Plus de 60 organisations défendant la liberté d’expression demandent la libération immédiate du directeur de publication marocain Ali Anouzla.
Le texte qui suit est une lettre signée par plus de 60 organisations, initiée par le Comité pour la protection des journalistes et International Media Support, appelant les autorités marocaines à libérer le directeur de publication Ali Anouzla :
Appel ouvert aux autorités marocaines
Plus de 60 organisations défendant la liberté d’expression demandent la libération immédiate du directeur de publication marocain Ali Anouzla
20 septembre 2013 – Nous, les signataires, organisations pour la liberté de la presse et la défense de la liberté d’expression, appelons les autorités marocaines à libérer immédiatement Ali Anouzla, le directeur du portail d’information arabophone Lakome, qui a été arrêté le 17 septembre 2013, suite à la publication d’un article sur son site Internet.
Selon les informations dont nous disposons, la police a arrêté Ali Anouzla à son domicile et a saisi des ordinateurs et des disques durs se trouvant à la résidence du journaliste et dans les bureaux de Lakome. Nous savons que le journaliste est actuellement détenu à Casablanca, en attendant son inculpation.
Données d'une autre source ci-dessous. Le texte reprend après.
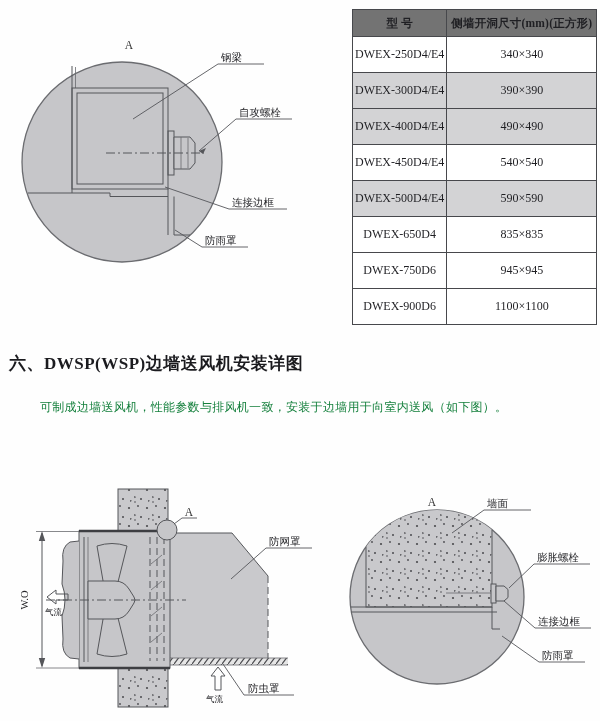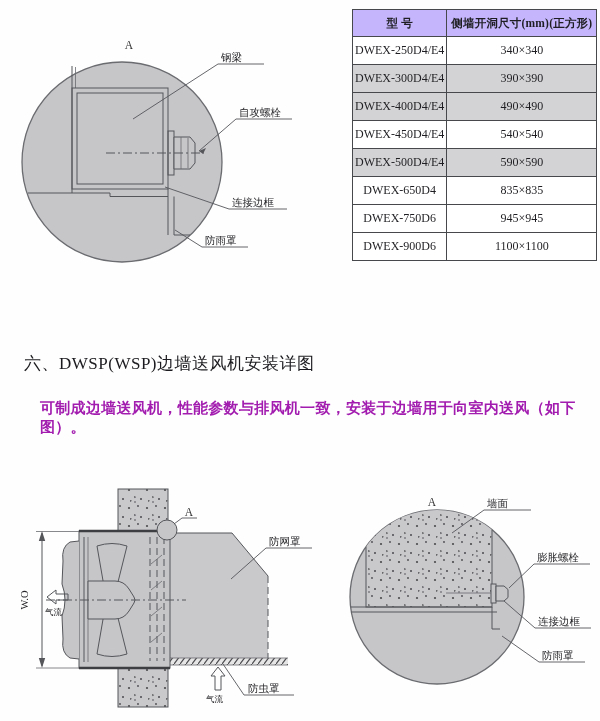"型 号" .spec-table th { background: #c4b5fd -> #737373 }
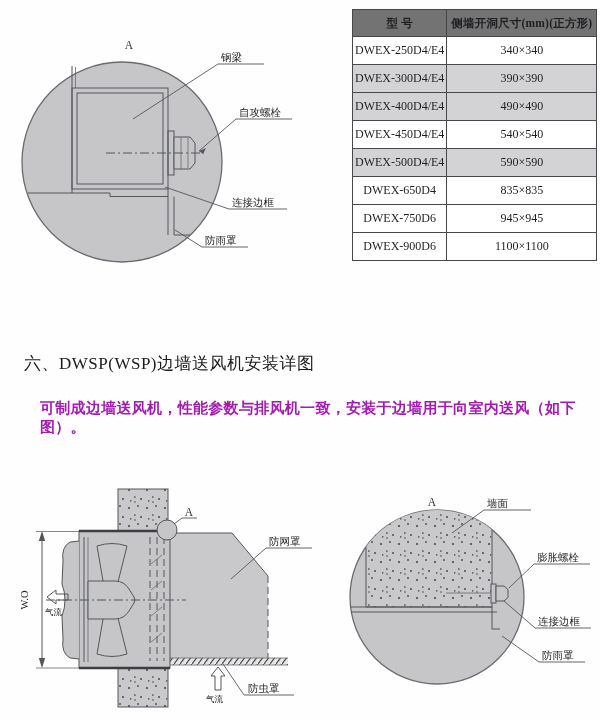"DWEX-250D4/E4" .spec-table td { height: 28px -> 36px }
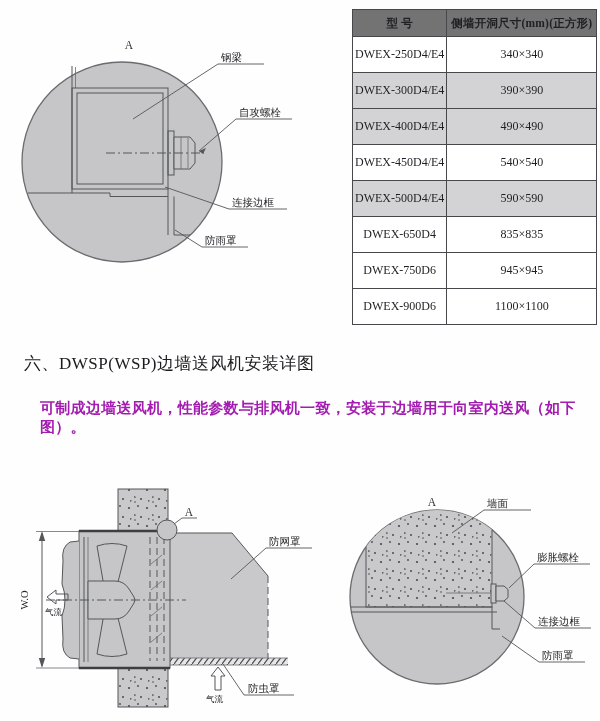"六、DWSP(WSP)边墙送风机安装详图" .heading { font-weight: normal -> bold; left: 24px -> 9px }
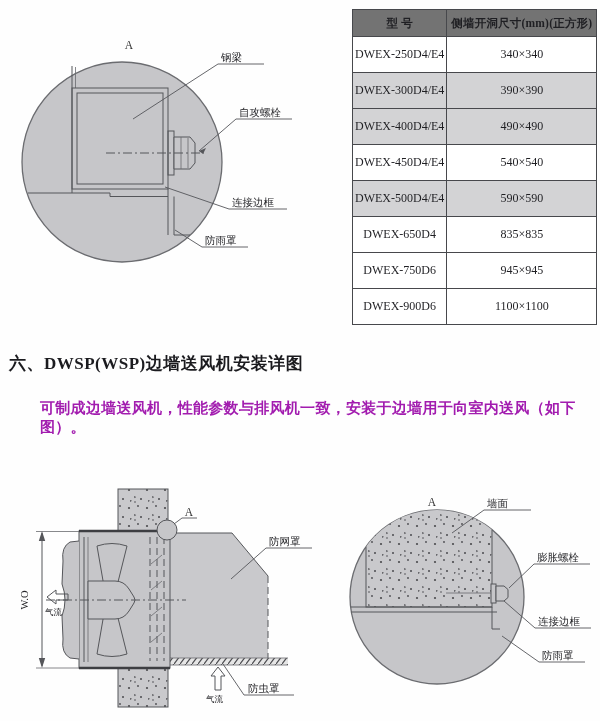"可制成边墙送风机，性能参数与排风机一致，安装于边墙用于向室内送风（如下图）。" .body-text { color: #a21caf -> #15803d; font-size: 15px -> 12px; font-weight: 700 -> 400 }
Anouzla a été arrêté à la suite de la publication d’un article daté du 13 septembre sur la version arabe de Lakome, qui offrait un lien vers une vidéo publiée sur le site Web du quotidien national espagnol El País. La vidéo, diffusée sur YouTube, aurait critiqué de façon acerbe le Roi Mohammed VI du Maroc, l’accusant de despotisme et de corruption, et incitait la jeunesse marocaine à prendre part au jihad. YouTube a depuis retiré la vidéo.
Bien que l’article de Lakome se montrait critique à l’égard de la vidéo, le procureur général du Maroc a déclaré, le 17 septembre dernier, que la vidéo « comprenait un appel clair et une incitation directe à commettre des actes terroristes dans le Royaume du Maroc » et que publier les menaces d’Al-Qaïda était un acte criminel. Il a ajouté que des victimes d’attaques terroristes au Maroc avaient demandé aux autorités d’ouvrir une enquête judiciaire sur plusieurs journaux qui avaient republié la vidéo. Toutefois, Lakome n’a pas publié la vidéo, mais seulement un lien vers un site Web contenant la vidéo.
Le Ministère marocain de la Justice aurait également indiqué qu’il intenterait une action en justice contre El País.
L’édition française de Lakome a également publié un article, le même jour que l’édition arabe, qui comprenait un lien direct vers la vidéo sur YouTube, mais son rédacteur en chef ne ferait face à aucune charge officielle ou harcèlement en lien avec l’article.
Nous craignons qu’Ali Anouzla n’ait été visé que pour avoir publié un lien vers un contenu média, qui était déjà largement disponible sur le NET, et que les autorités marocaines puissent décider de le poursuivre en vertu de la loi anti-terroriste draconienne du pays, déjà critiquée pour ne pas garantir le droit à un procès équitable.
Nous rappelons également aux autorités marocaines, qu’en vertu des normes juridiques internationales, la restriction du droit à la liberté d’expression pour des raisons de sécurité nationale, de même que sous la législation anti-terroriste, doit répondre à certaines conditions connues sous le nom des « trois exigences » développées par le Comité des droits de l’homme. La sécurité nationale ne peut être utilisée comme un prétexte pour imposer des restrictions vagues ou arbitraires, comme dans le cas présent, et ne peut être invoquée que lorsqu’il existe des garanties adéquates et des recours efficaces contre les abus. De plus, selon les Principes de Johannesburg, élaborés en 1995 par un groupe d’experts internationaux, l’expression peut être considérée comme une menace à la sécurité nationale seulement si un gouvernement est en mesure de démontrer que l’expression est destinée à inciter à un acte de violence imminent; est susceptible de provoquer une telle violence; et qu’il existe un lien direct et immédiat entre l’expression et la probabilité ou la survenance d’une telle violence.
Lakome est bien connu pour couvrir la corruption et les abus au sein du gouvernement marocain depuis sa création en 2010. Anouzla a fait l’objet d’enquêtes des autorités marocaines à plusieurs reprises en lien avec les publications du site Web, dont récemment en juin, après avoir accusé les services de renseignement marocains d’avoir instigué une campagne de dénigrement contre lui.
Nous demandons aux autorités marocaines de libérer immédiatement Ali Anouzla et de permettre aux médias du pays de participer pleinement aux débats publics sur les questions suscitant de vives inquiétudes chez les citoyens du Maroc.